Не все, однако, разделяли те чувства, которые сейчас волновали Пегги, Доби и меня. Близнецы Филби — наши сторонники — всегда рады были полезть в любую свалку; кто-то из ребят, нырявших вокруг старой баржи, увидел, что на Собачьем острове дерутся, стал скликать остальных, и все поспешили к месту сражения. Как всегда, сразу образовались две партии, католики с одной стороны, протестанты — с другой; и у Тома и у Финна было много приверженцев, и в этом размежевании находила себе выход постоянно подавляемая рознь.

Должно быть, только Доби да я по-настоящему понимали, что происходит. У Тома и Финна Маккуила была причина для драки, и они дрались всерьез, но их ожесточение передавалось другим, и скоро вся орава орущих, толкающихся юнцов, была охвачена боевым азартом. Даже я, миротворец, им заразился.

Я, правда, чаще оказывался в воде, чем на суше, но Том держался крепко. Все тело его участвовало в драке — голова, локти, колени не отставали от кулаков. Пегги бегала кругом и кричала:

— Довольно, Том! Перестань! Ради бога, перестань!

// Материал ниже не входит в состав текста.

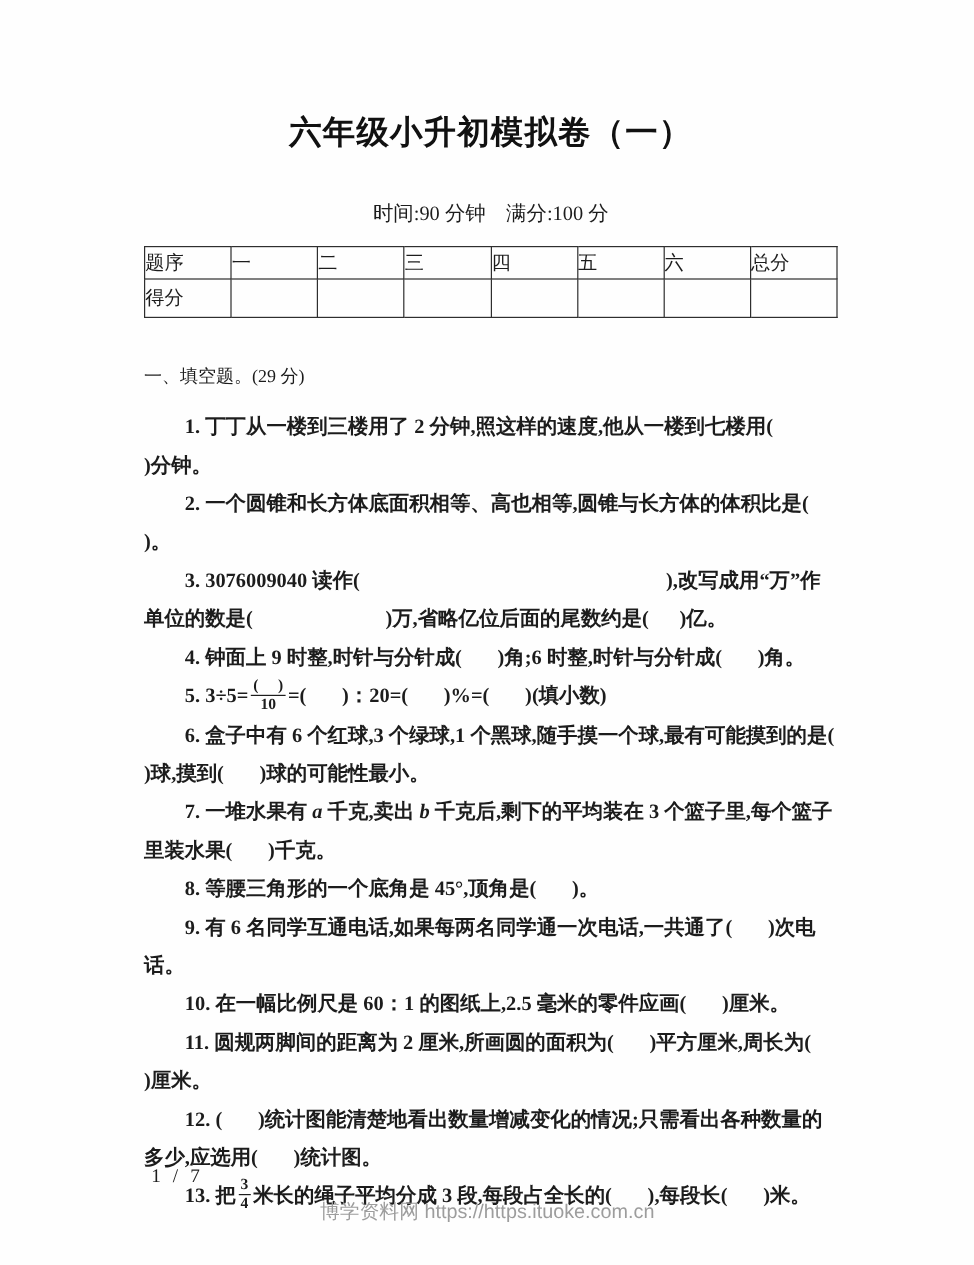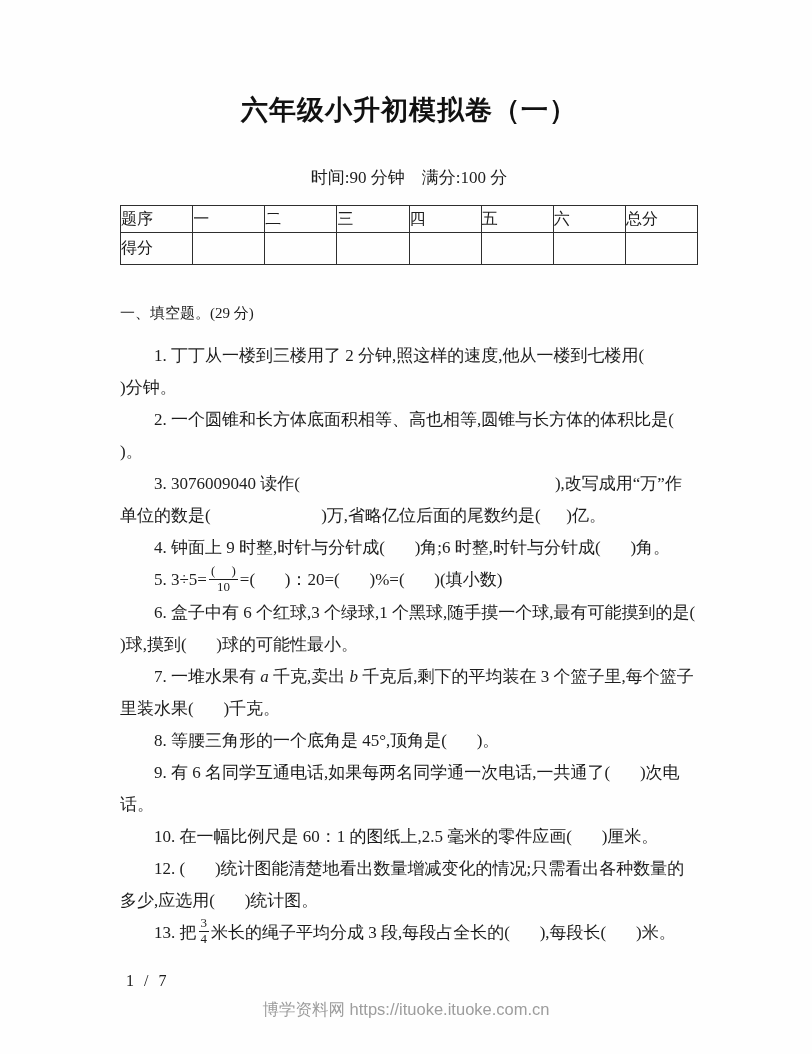"1. 丁丁从一楼到三楼用了 2 分钟,照这样的速度,他从一楼到七楼用( )分钟。" .question { font-weight: none -> bold }
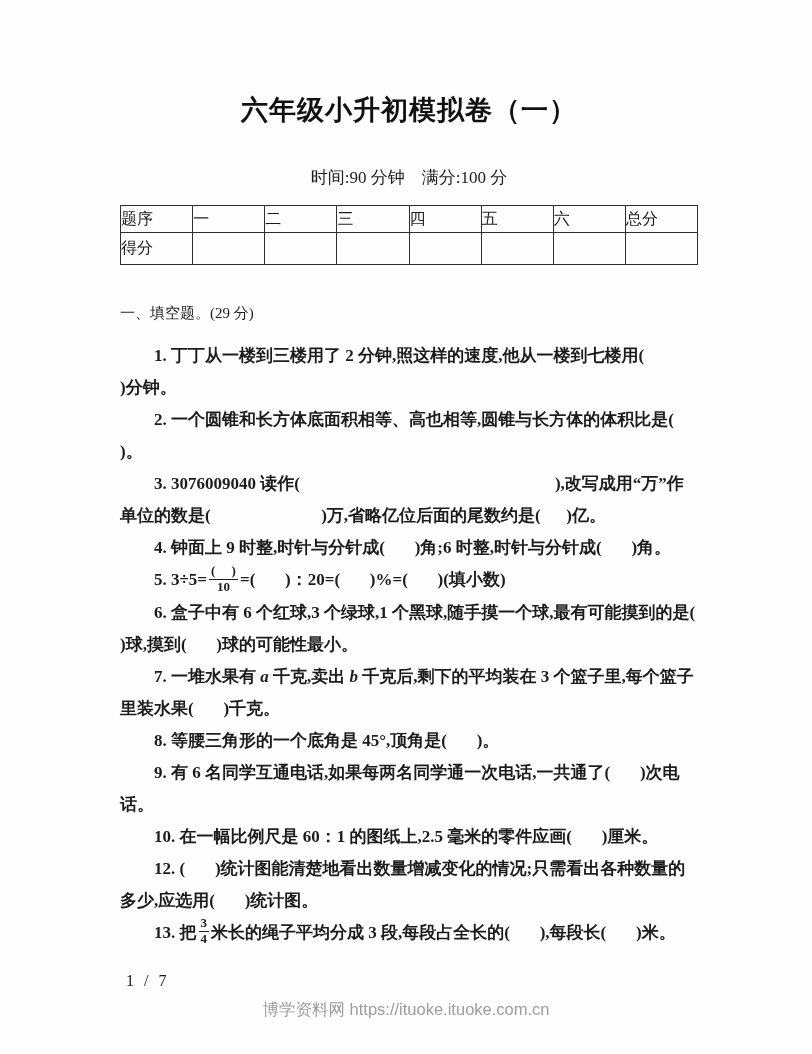"11. 圆规两脚间的距离为 2 厘米,所画圆的面积为( )平方厘米,周长为(" p.question { html: none -> <p><span>11. 圆规两脚间的距离为 2 厘米,所画圆的面积为( )平方厘米,周长为( )厘米。</span></p> }
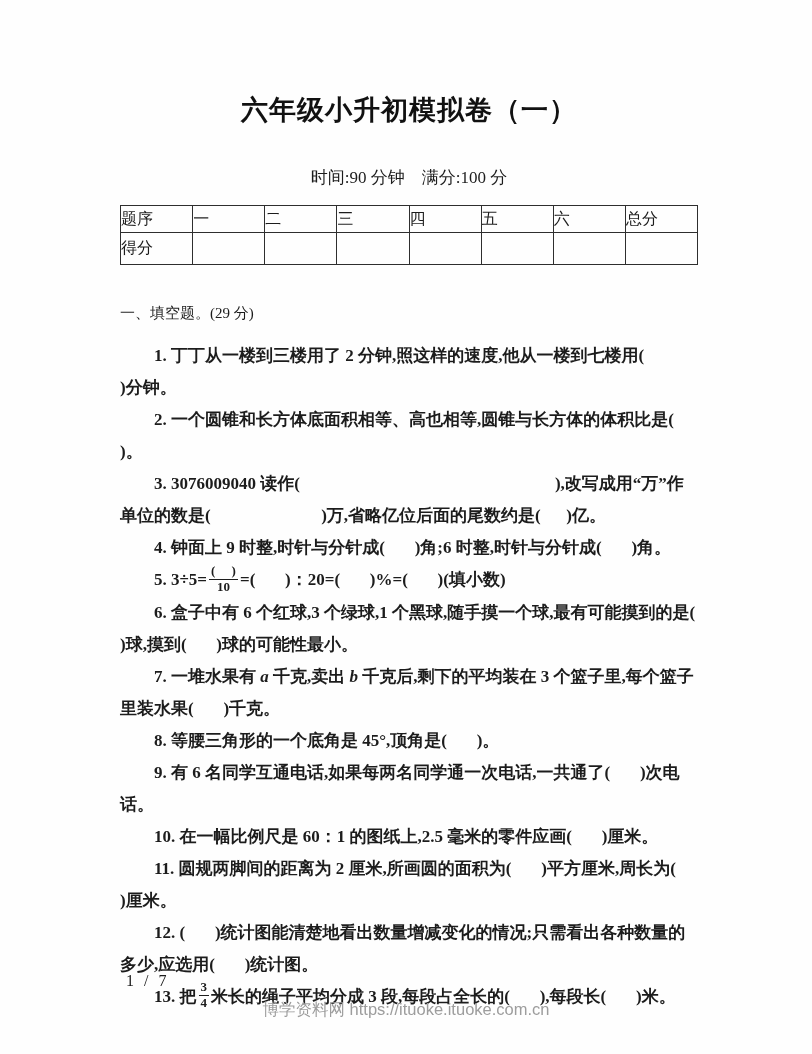"博学资料网 https://ituoke.ituoke.com.cn" div.watermark { text: https://ituoke.ituoke.com.cn -> https://https.ituoke.com.cn }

— Уходи отсюда, Пег! — вне себя закричал Том. — Тебе здесь не место!

Пегги, видимо, намеревалась снова пустить в ход руки, но я стащил ее в воду и прохрипел над самым ее ухом:

— Не лезь, Пегги! Их теперь уже не уймешь, надо…

Договорить мне не удалось. Кто-то рухнул сверху прямо на меня, и мы вместе пошли ко дну. Когда я выплыл, со всех сторон кувыркались голые мокрые тела, молотили по воде руки и ноги, и казалось, что их несоразмерно много. На скользком островке с трудом могли уместиться шесть-семь человек, все время кто-то срывался, падал, снова карабкался, снова падал, сброшенный другими, вода пенилась от беспрестанно шлепавшихся в нее тел. Один раз мне удалось выбраться, но тут же меня толкнули, я поскользнулся, упал и, больно ударившись, головой вниз съехал в воду, а вдогонку кто-то уже летел на меня, так что я даже всплыть не успел. Поле боя было невелико, воздух так и кишел живыми снарядами.

Потом появилась и кровь. Я увидел, как Доби с силой грохнулся оземь и сразу сполз в воду. Загипсованная рука мешала ему; когда он выплыл, голова у него как-то странно тряслась, точно он был немного оглушен ударом. Но я тут же забыл о нем, увидев, что на Тома навалилось четверо. Том дрался, как зверь, и это еще ожесточало противников, которым от него здорово доставалось. Он был центром драки, главной мишенью. Я не мог придумать, как его вытащить.

Не знаю, сколько все это длилось, наверно долго; помню только, что я вдруг услышал громкий крик Пегги:

— А Доби где? Том! Том! Где Доби?

Сперва я не обратил на это внимания, но, выплыв после очередного падения в воду, я услышал, как еще кто-то, совсем рядом со мной, спросил:

— Куда он девался?

— Доби пропал! — продолжала надрываться Пегги.

— Да замолчи ты! — крикнул я на нее.

Никто сначала не обращал внимания, но вот и Майк Мэрфи закричал, обращаясь к Финну:

— Стой, Финн! Доби пропал! Да стой ты, ради бога!

И сразу драка прекратилась.

— Может, он домой пошел, — сказал Финн, озираясь.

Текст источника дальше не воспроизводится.